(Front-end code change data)
################
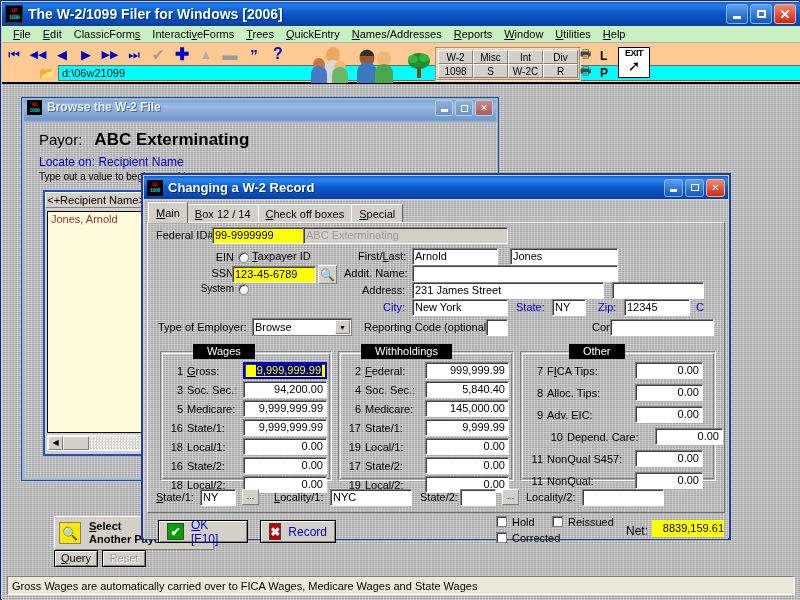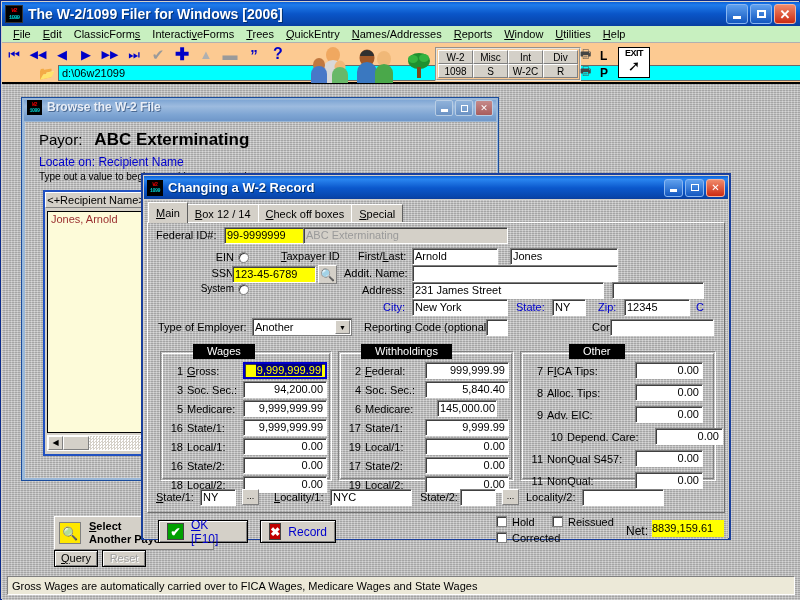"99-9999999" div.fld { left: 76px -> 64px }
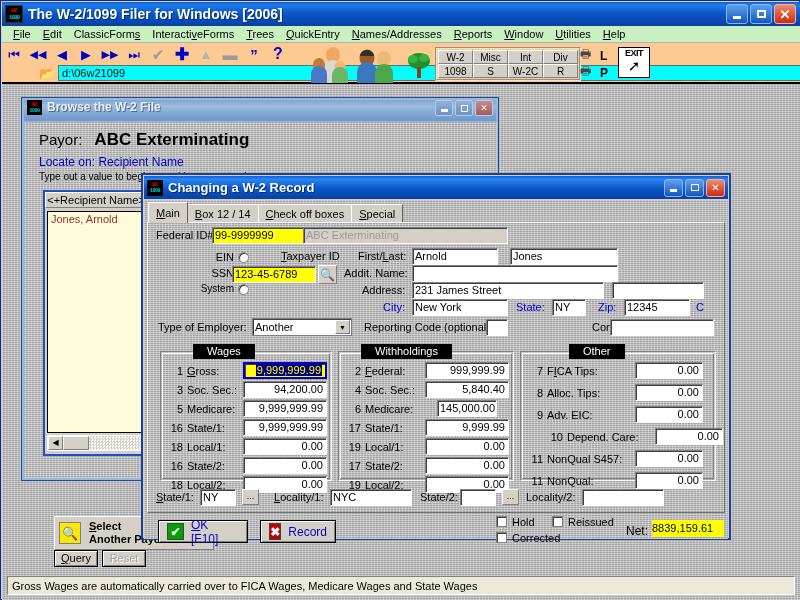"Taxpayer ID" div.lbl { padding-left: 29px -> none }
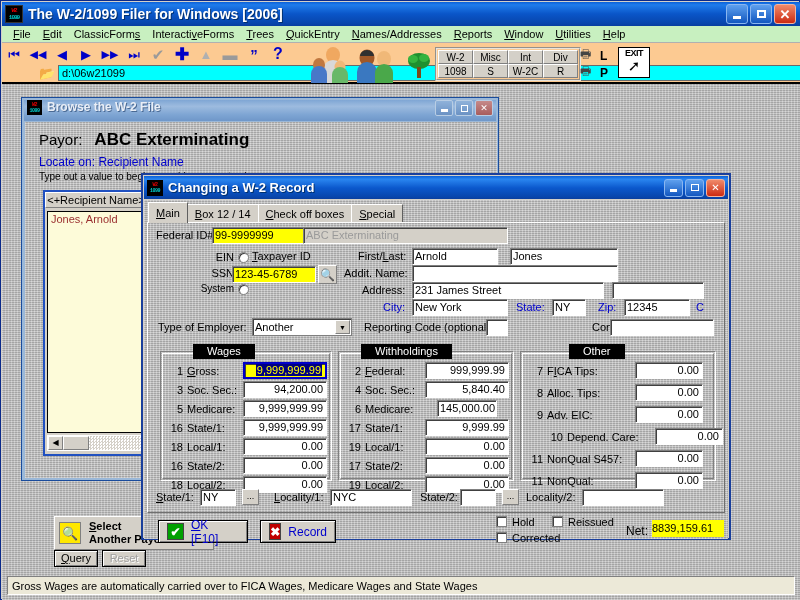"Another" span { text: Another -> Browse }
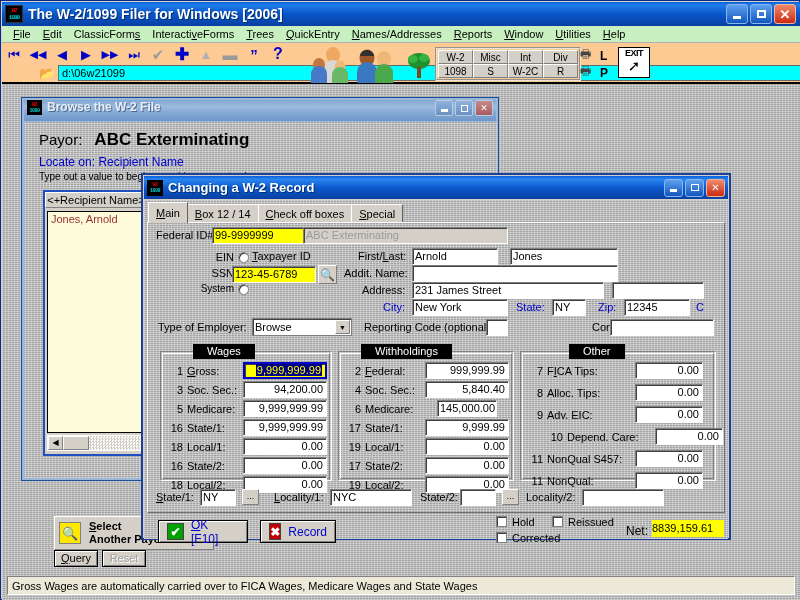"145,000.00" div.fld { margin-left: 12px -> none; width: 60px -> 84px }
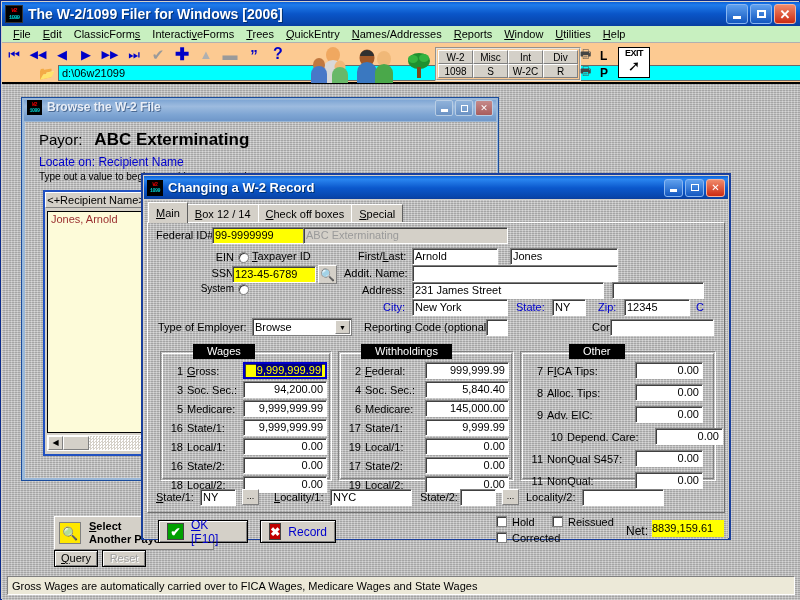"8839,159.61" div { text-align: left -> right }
################
● **Exercise objective**
Give the lines of the entries above exactly as they appear, leaving out each picture.

● **Response**
"99-9999999" div.fld { left: 76px -> 64px }
"Taxpayer ID" div.lbl { padding-left: 29px -> none }
"Another" span { text: Another -> Browse }
"145,000.00" div.fld { margin-left: 12px -> none; width: 60px -> 84px }
"8839,159.61" div { text-align: left -> right }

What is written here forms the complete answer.